**WORK ORDER:** Read the listing and extract each line that includes the word "background".

**THE RECORDS:**
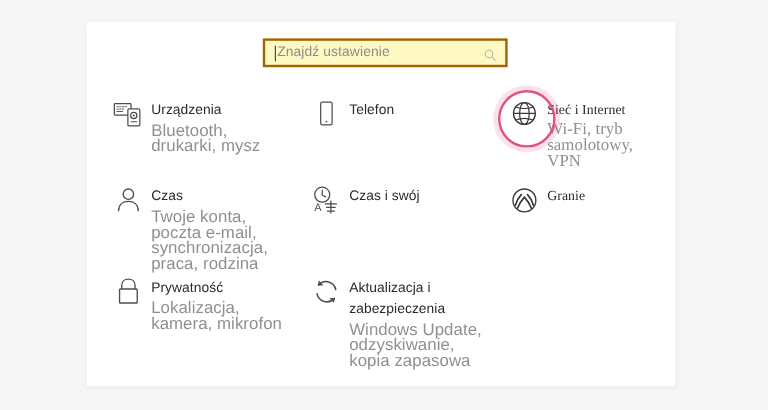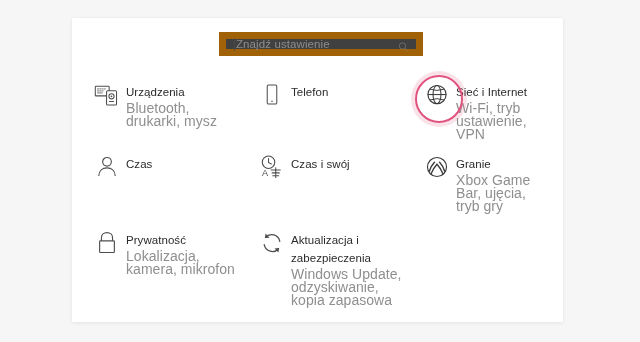--- a/index.html
+++ b/index.html
@@ -44,8 +44,8 @@
     box-sizing: border-box;
     width: 100%;
     height: 100%;
-    border: 7px solid #a16207;
-    background: #404040;
+    border: 2px solid #a16207;
+    background: #fef9c3;
     display: flex;
     align-items: center;
   }

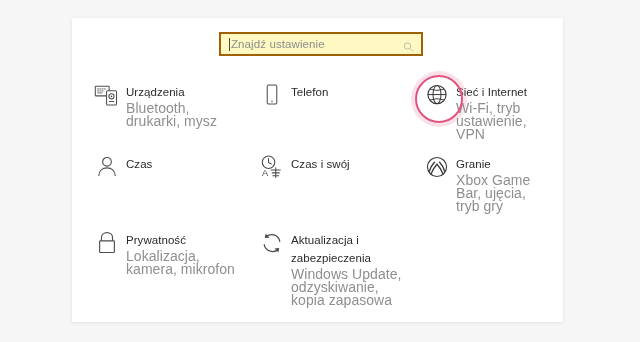--- a/index.html
+++ b/index.html
@@ -92,7 +92,7 @@
   }
   .tile.col-1 { width: 165px; }
   .tile.col-2 { width: 165px; }
-  .tile.col-3 { width: 133px; }
+  .tile.col-3 { width: 133px; font-family: Liberation Serif, serif; }
 
   .row-1 .tile { height: 72px; }
   .row-2 .tile { height: 76px; }

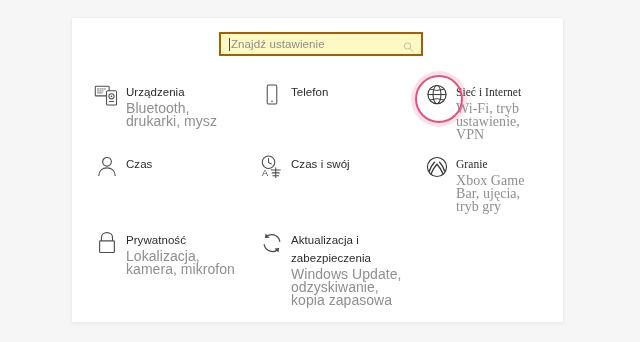--- a/index.html
+++ b/index.html
@@ -218,7 +218,7 @@
           </span>
           <span class="tile-text">
             <span class="tile-title">Sieć i Internet</span>
-            <span class="tile-desc" style="display:block">Wi-Fi, tryb ustawienie, VPN</span>
+            <span class="tile-desc" style="display:block">Wi-Fi, tryb samolotowy, VPN</span>
           </span>
         </div>
 

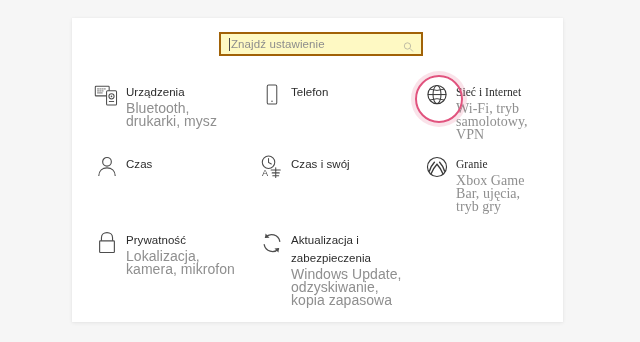--- a/index.html
+++ b/index.html
@@ -235,6 +235,8 @@
           </span>
           <span class="tile-text">
             <span class="tile-title">Czas</span>
+            <span class="tile-desc" style="display:block">Twoje konta, poczta e-mail,
+synchronizacja, praca, rodzina</span>
           </span>
         </div>
 

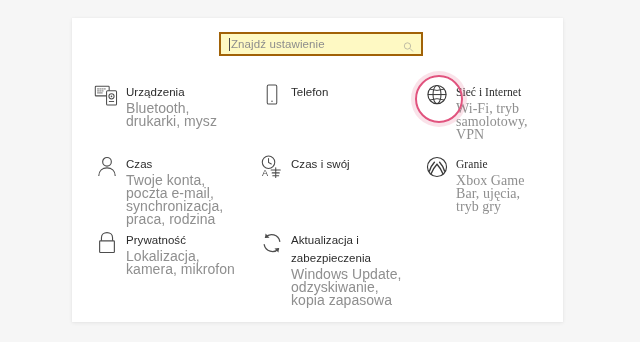--- a/index.html
+++ b/index.html
@@ -271,7 +271,6 @@
           </span>
           <span class="tile-text">
             <span class="tile-title">Granie</span>
-            <span class="tile-desc" style="display:block">Xbox Game Bar, ujęcia, tryb gry</span>
           </span>
         </div>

**TASK OUTPUT:**
-    background: #404040;
+    background: #fef9c3;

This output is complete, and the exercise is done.